A complete answer retypes each of the records below precisely and includes none of the pictures.

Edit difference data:

[Start of Attachment]

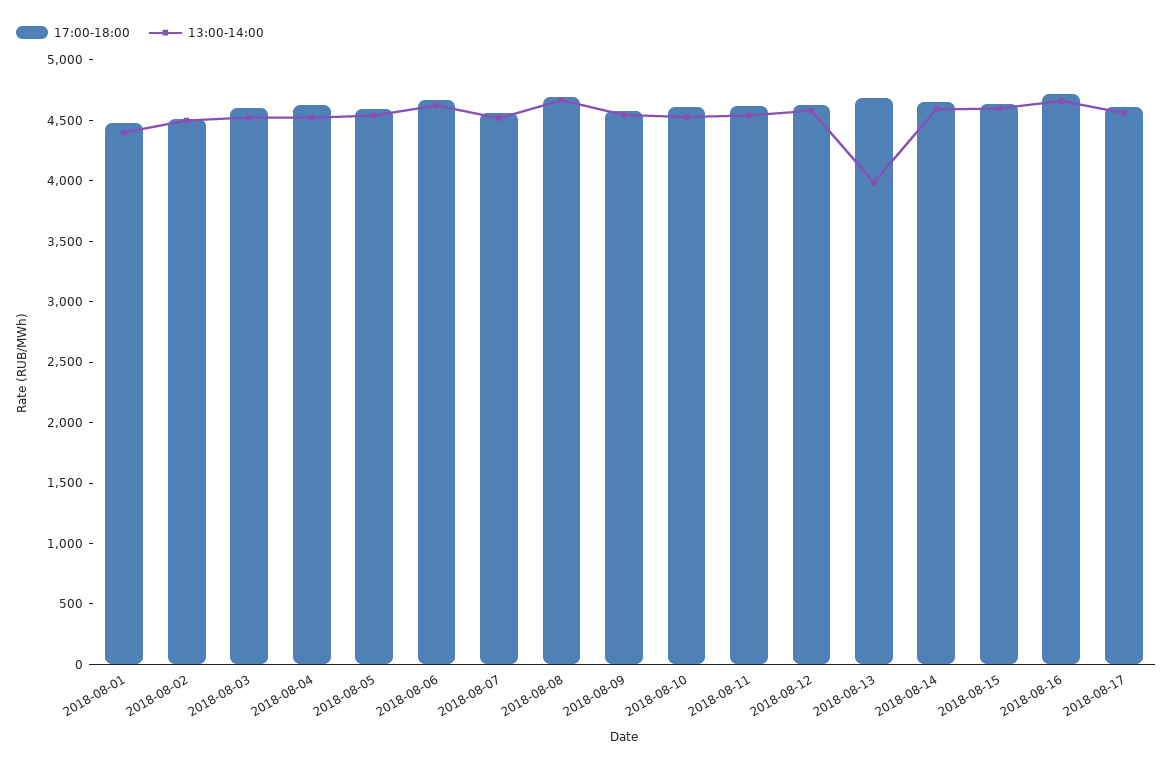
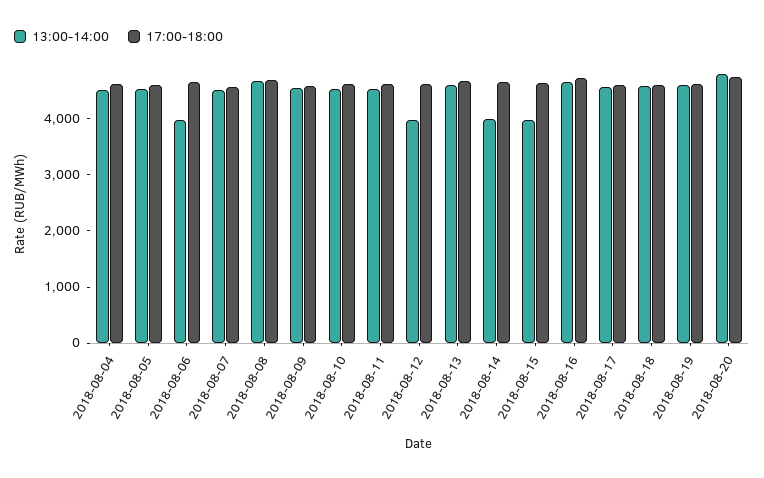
17:00-18:00, 2018-08-01: 4500 -> none
13:00-14:00, 2018-08-01: 4400 -> none
17:00-18:00, 2018-08-02: 4500 -> none
13:00-14:00, 2018-08-02: 4500 -> none
17:00-18:00, 2018-08-03: 4600 -> none
13:00-14:00, 2018-08-03: 4500 -> none
13:00-14:00, 2018-08-06: 4600 -> 4000
13:00-14:00, 2018-08-12: 4600 -> 4000
13:00-14:00, 2018-08-13: 4000 -> 4600
13:00-14:00, 2018-08-14: 4600 -> 4000
13:00-14:00, 2018-08-15: 4600 -> 4000
13:00-14:00, 2018-08-18: none -> 4600
17:00-18:00, 2018-08-18: none -> 4600
13:00-14:00, 2018-08-19: none -> 4600
17:00-18:00, 2018-08-19: none -> 4600
13:00-14:00, 2018-08-20: none -> 4800
17:00-18:00, 2018-08-20: none -> 4800

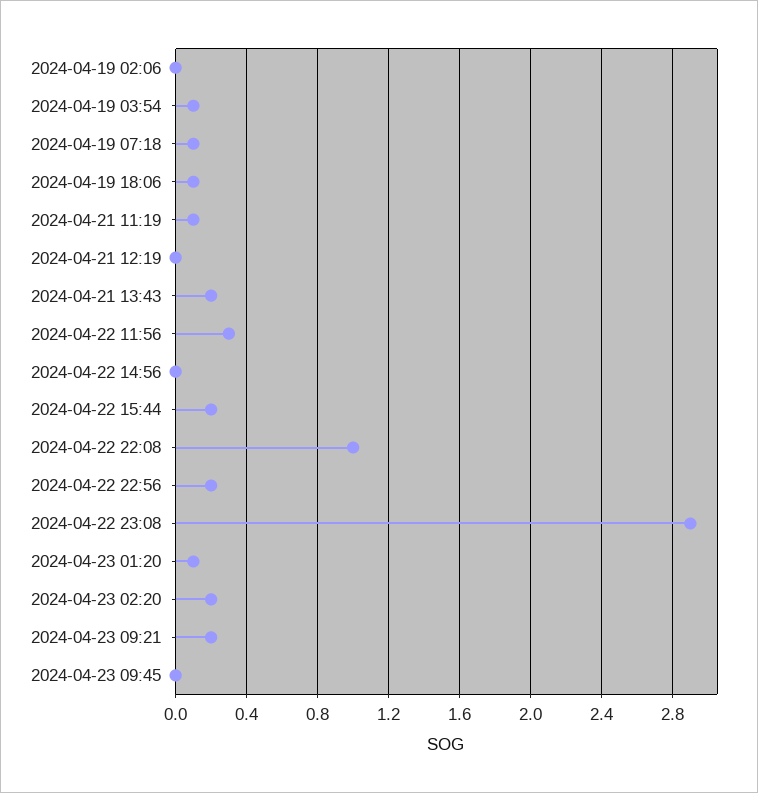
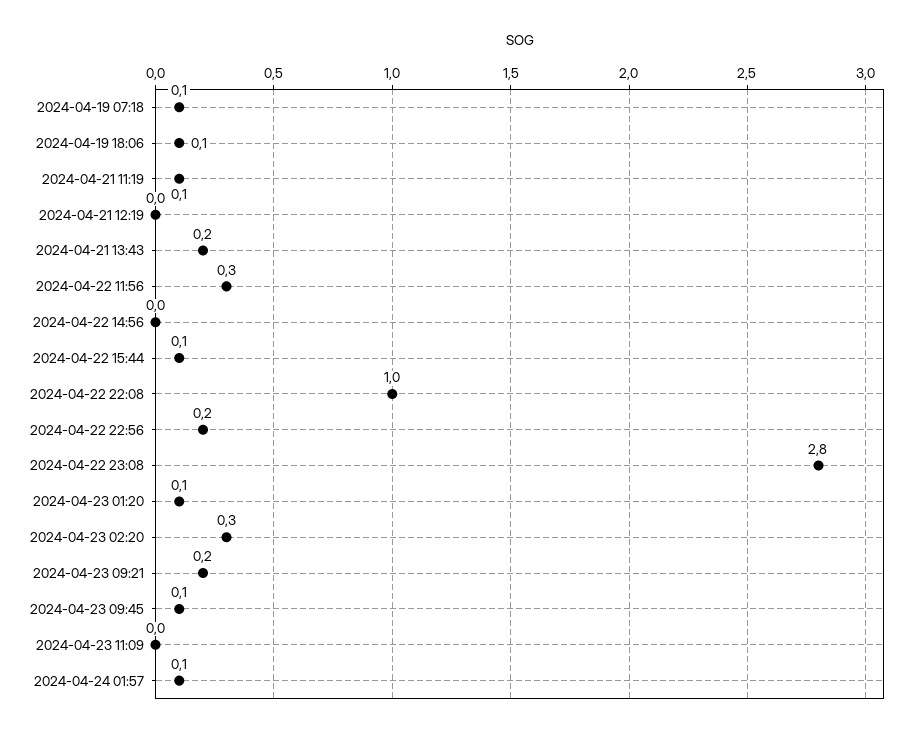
2024-04-19 02:06: 0 -> none
2024-04-19 03:54: 0.1 -> none
2024-04-22 15:44: 0.2 -> 0.1
2024-04-22 23:08: 2.9 -> 2.8
2024-04-23 02:20: 0.2 -> 0.3
2024-04-23 09:45: 0 -> 0.1
2024-04-23 11:09: none -> 0
2024-04-24 01:57: none -> 0.1

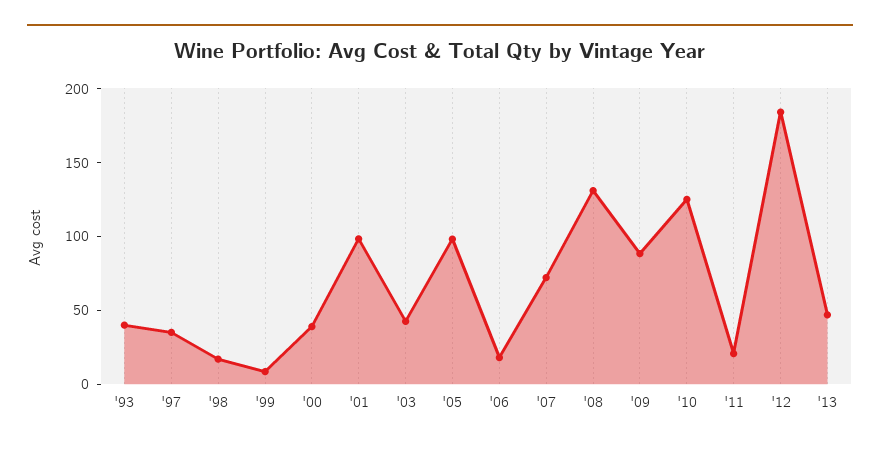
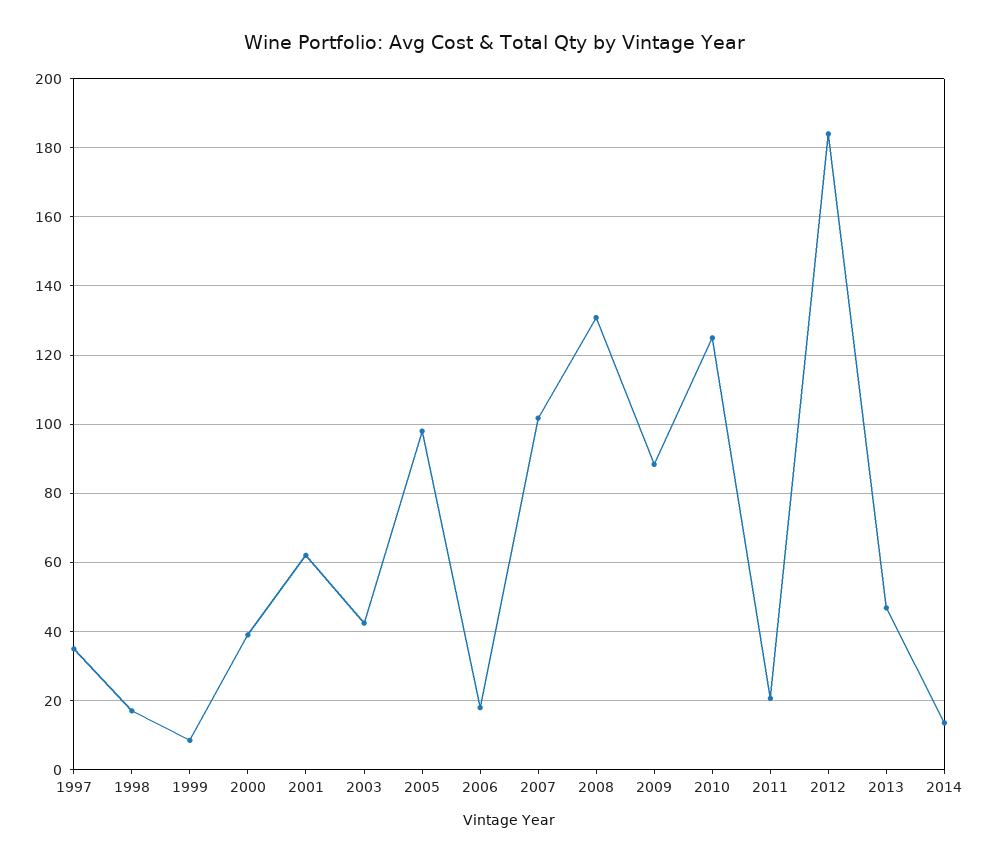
'93: 40 -> none
'01: 100 -> 62
'07: 70 -> 102
2014: none -> 14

[End of Attachment]

Result.
17:00-18:00, 2018-08-01: 4500 -> none
13:00-14:00, 2018-08-01: 4400 -> none
17:00-18:00, 2018-08-02: 4500 -> none
13:00-14:00, 2018-08-02: 4500 -> none
17:00-18:00, 2018-08-03: 4600 -> none
13:00-14:00, 2018-08-03: 4500 -> none
13:00-14:00, 2018-08-06: 4600 -> 4000
13:00-14:00, 2018-08-12: 4600 -> 4000
13:00-14:00, 2018-08-13: 4000 -> 4600
13:00-14:00, 2018-08-14: 4600 -> 4000
13:00-14:00, 2018-08-15: 4600 -> 4000
13:00-14:00, 2018-08-18: none -> 4600
17:00-18:00, 2018-08-18: none -> 4600
13:00-14:00, 2018-08-19: none -> 4600
17:00-18:00, 2018-08-19: none -> 4600
13:00-14:00, 2018-08-20: none -> 4800
17:00-18:00, 2018-08-20: none -> 4800

2024-04-19 02:06: 0 -> none
2024-04-19 03:54: 0.1 -> none
2024-04-22 15:44: 0.2 -> 0.1
2024-04-22 23:08: 2.9 -> 2.8
2024-04-23 02:20: 0.2 -> 0.3
2024-04-23 09:45: 0 -> 0.1
2024-04-23 11:09: none -> 0
2024-04-24 01:57: none -> 0.1

'93: 40 -> none
'01: 100 -> 62
'07: 70 -> 102
2014: none -> 14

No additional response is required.